**RECORDS SUPPLIED:**
= = = =

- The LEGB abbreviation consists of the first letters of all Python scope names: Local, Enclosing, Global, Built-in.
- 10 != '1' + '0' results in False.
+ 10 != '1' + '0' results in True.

= = = =

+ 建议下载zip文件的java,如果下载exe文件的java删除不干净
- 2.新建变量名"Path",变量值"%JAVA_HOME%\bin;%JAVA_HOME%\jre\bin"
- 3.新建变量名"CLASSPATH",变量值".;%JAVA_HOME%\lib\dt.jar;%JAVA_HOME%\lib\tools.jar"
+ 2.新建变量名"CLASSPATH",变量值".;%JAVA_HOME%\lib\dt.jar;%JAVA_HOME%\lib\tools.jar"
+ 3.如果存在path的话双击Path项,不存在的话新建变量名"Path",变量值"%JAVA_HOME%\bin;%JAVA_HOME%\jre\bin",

= = = =

If a line in the entries above contains "CLASSPATH", report it.

**REPLY:**
- 3.新建变量名"CLASSPATH",变量值".;%JAVA_HOME%\lib\dt.jar;%JAVA_HOME%\lib\tools.jar"
+ 2.新建变量名"CLASSPATH",变量值".;%JAVA_HOME%\lib\dt.jar;%JAVA_HOME%\lib\tools.jar"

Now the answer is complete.